──────── EXTRACTED MATERIAL
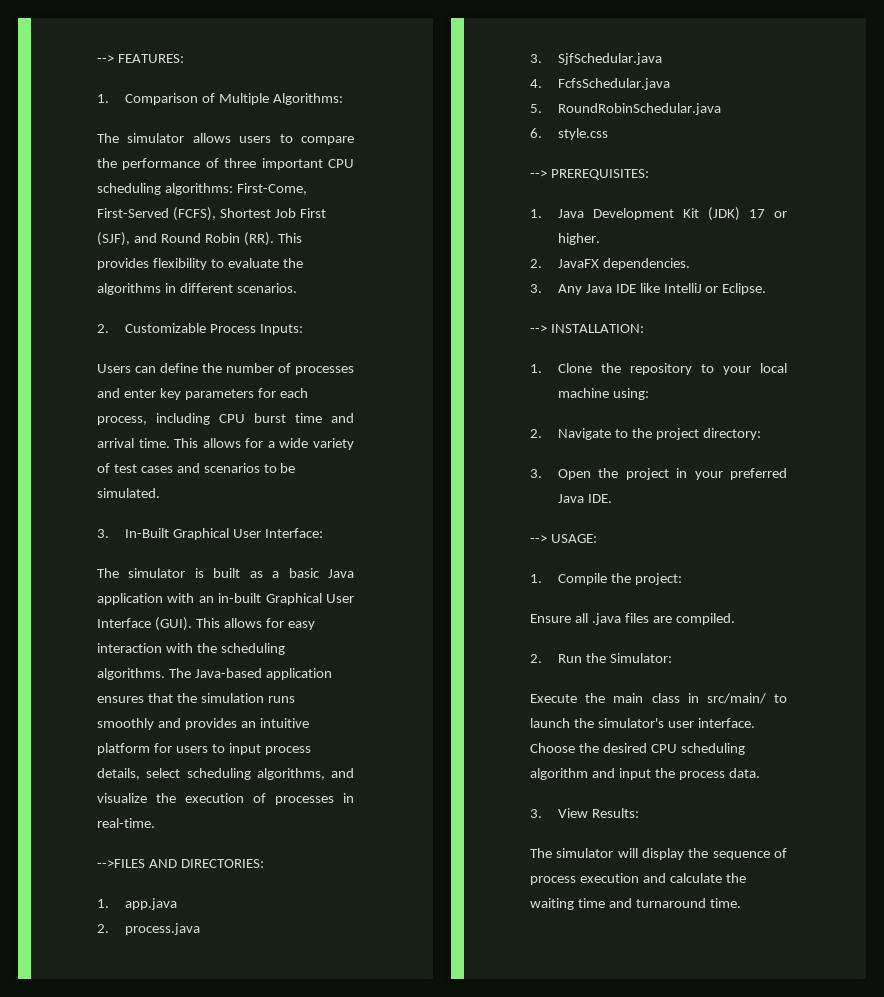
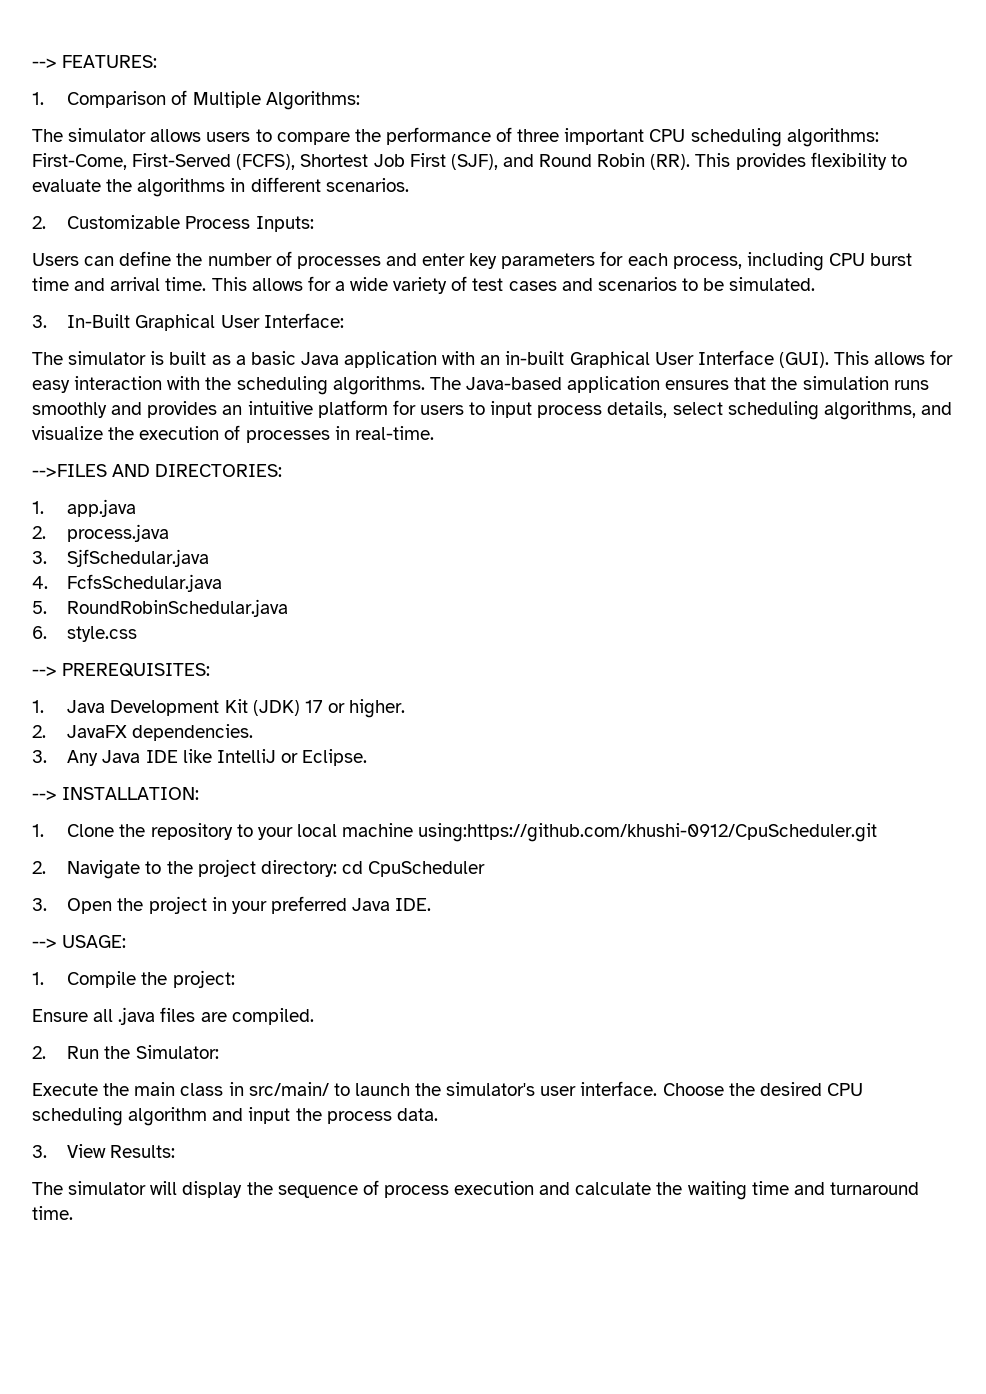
- 1. Clone the repository to your local machine using:
+ 1. Clone the repository to your local machine using:https://github.com/khushi-0912/CpuScheduler.git
- 2. Navigate to the project directory:
+ 2. Navigate to the project directory: cd CpuScheduler

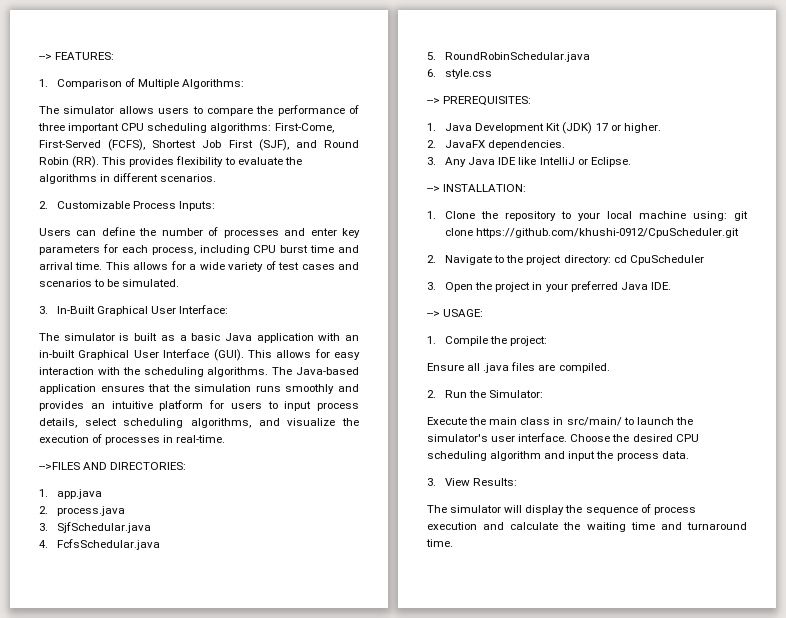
- 1. Clone the repository to your local machine using:https://github.com/khushi-0912/CpuScheduler.git
+ 1. Clone the repository to your local machine using: git clone https://github.com/khushi-0912/CpuScheduler.git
────────────────
• **TASK REQUIREMENTS**:
What is needed is an exact restatement of every line from the one containing "- 2. Navigate" through the last line of the records, pictures left out.

• **SOLUTION FOR THIS EXERCISE**:
- 2. Navigate to the project directory:
+ 2. Navigate to the project directory: cd CpuScheduler

- 1. Clone the repository to your local machine using:https://github.com/khushi-0912/CpuScheduler.git
+ 1. Clone the repository to your local machine using: git clone https://github.com/khushi-0912/CpuScheduler.git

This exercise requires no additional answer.